News

DIGHT-Net Seminar Report: “Digital Historicity: Reconfiguring Relations with the Past in the Digital Age”

DIGHT-Net Seminar Report: “Digital Historicity: Reconfiguring Relations with the Past in the Digital Age”

Following the Hub launch, DIGHT-Net convened a one-day seminar on December 2, 2025, examining how digital technologies fundamentally reshape contemporary relationships with the past. The seminar brought together scholars from across Europe to theorize the digital tools and technologies that shape our historical thinking, and the challenges that arise when historicity is processed by the digital.

Providing an opening framework for the seminar, Prof. Marek Tamm (Tallinn University) identified digital historicity’s key dimensions: our relationships with the past become fleeting, interactive, immersive and dynamic; the past is not only made present, but virtual; and history becomes a participatory enterprise. Shortly commenting on the manifold way wherein this historicity is expressed, including digital commemoration, Virtual Reality, and historical video games, Tamm argued how memory is being reshaped through the digital condition.

Next, Rūta Kazlauskaitė (University of Helsinki) examined VR’s transformation from storytelling to “storyliving,” analysing how immersive technologies function as emotion training devices in contexts ranging from Russian war propaganda to Polish patriotic education. Her research on the political uses of VR, and the strong impact these techniques can have on autobiographical memory, illustrated how affective technologies are used for the creation and strengthening of in-group belonging.

Sebastian Graf (Lund University) presented findings from his doctoral research on Ukrainian virtual war museums, introducing how the radical simultaneity of the museums’ presentist orientations and futurist perspectives inform their objectives of preserving the ongoing destruction due to Russia’s war of aggression. Through a media-go-along methodology with Ukrainian participants in Sweden, Graf demonstrated how virtual museums create affective encounters that are geared towards inciting care and the actualization of Ukrainian victims’ experiences.

Thereafter, Oliver Laas (Tallinn University) and Marek Tamm co-presented on historical video games, arguing that these function as laboratories where societies negotiate relations to the past through interactivity, immersion, and procedurality. Games hence encode a model of the world and are far from neutral, and bring with them epistemic, affective, ethical and political implications. They identified how games spatialize time into navigable environments and encode normative theories of history, making players co-authors of conditional historical trajectories together with the scripts and procedural rhetorics of the game.

The programme continued with Prof. Victoria Grace Richardson-Walden (University of Sussex) introduction of Landecker Digital Memory Lab’s Digital Memory Database. By highlighting the building blocks and materials of the archive, she emphasized the Database’s conceptual innovation. Through a constant flow of montage creation between user and interface, they envision a ‘living’ database which is sustainable and can be conceived of as a piece of memory work in itself.

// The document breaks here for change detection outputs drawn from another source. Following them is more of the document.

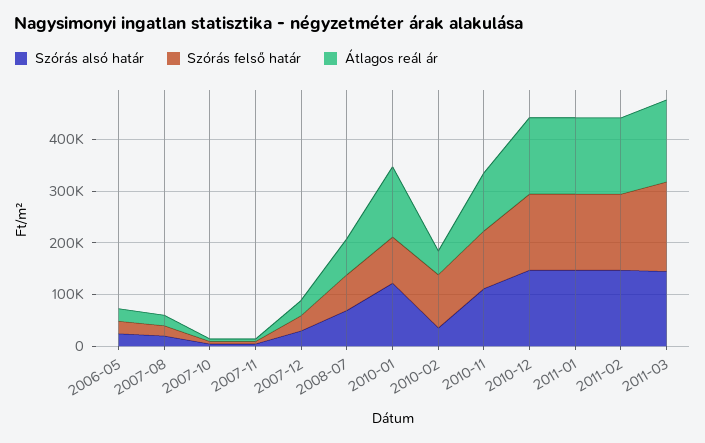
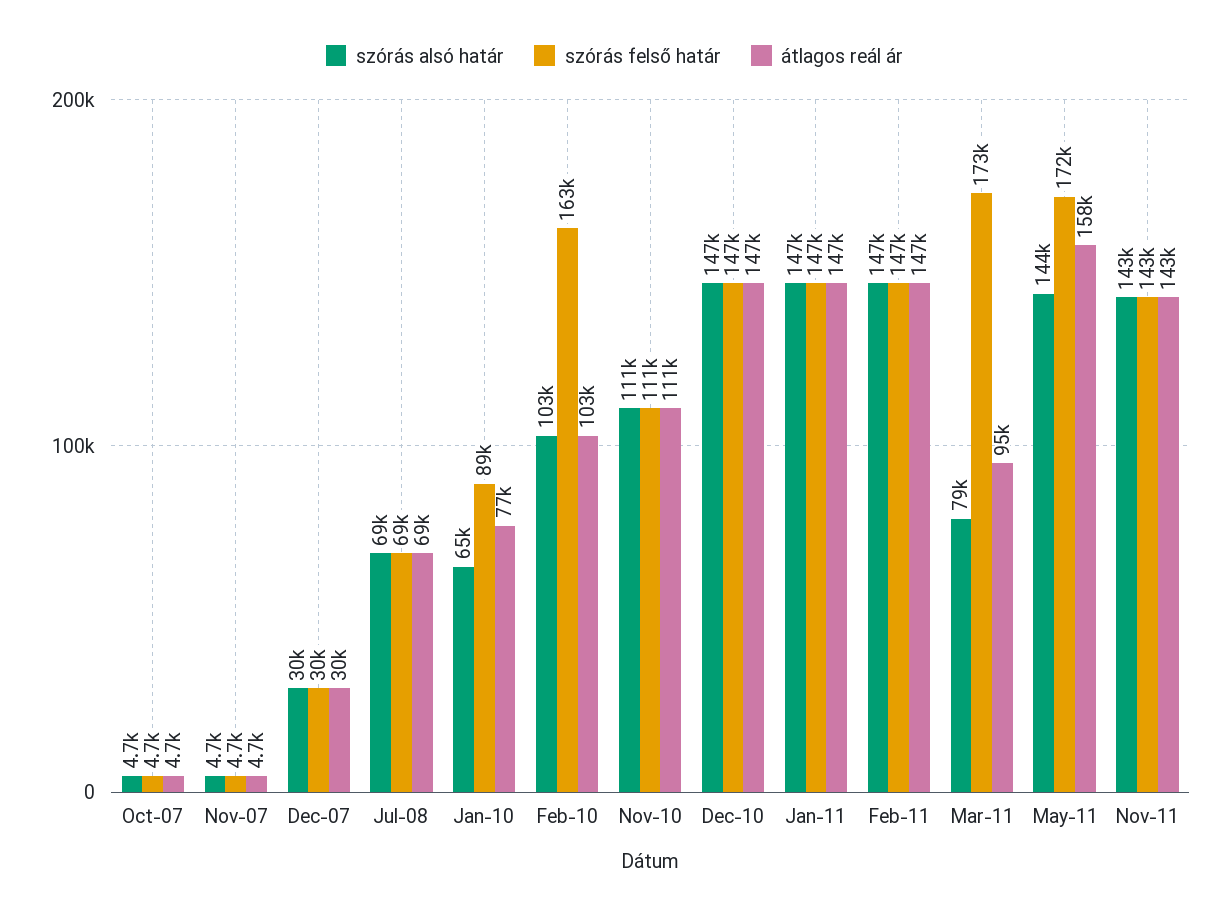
Szórás alsó határ, 2006-05: 20000 -> none
Szórás felső határ, 2006-05: 20000 -> none
Átlagos reál ár, 2006-05: 20000 -> none
Szórás alsó határ, 2007-08: 20000 -> none
Szórás felső határ, 2007-08: 20000 -> none
Átlagos reál ár, 2007-08: 20000 -> none
Szórás alsó határ, 2010-01: 120000 -> 65000
Átlagos reál ár, 2010-01: 140000 -> 77000
Szórás alsó határ, 2010-02: 40000 -> 103000
Szórás felső határ, 2010-02: 100000 -> 163000
Átlagos reál ár, 2010-02: 40000 -> 103000
Szórás alsó határ, 2011-03: 140000 -> 79000
Átlagos reál ár, 2011-03: 160000 -> 95000
Szórás alsó határ, May-11: none -> 144000
Szórás felső határ, May-11: none -> 172000
Átlagos reál ár, May-11: none -> 158000
Szórás alsó határ, Nov-11: none -> 143000
Szórás felső határ, Nov-11: none -> 143000
Átlagos reál ár, Nov-11: none -> 143000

In his conceptually oriented talk, Martin Pogačar (Research Centre of the Slovenian Academy of Sciences and Arts) expanded on his theory of “escalating memories.” In the context of modernity’s acceleration, he argued that AI and social media mobilize memories that obliterate mnemonic agency, empower structural forgetting, and prevent coherent collective narrativization. Escalating memories, he concluded, are increasingly self-devouring, potentially resulting in the collapse of storytelling.

Concluding the day’s programme, Prof. Hannu Salmi (University of Turku) addressed computer vision and AI’s “re-enchantment” of the past. Departing from the potential of the vast visual materials in Finnish archives, he problematised the historical sensitivity of AI models: this sensitivity is often lacking, but to what extent should we invite such techniques, especially in an age where AI can already render the past ‘hyper-real’? By turning to the notion of post-digitality as a tool to think through these complexities, Salmi’s presentation provided food for thought for DIGHT-Net’s future endeavours.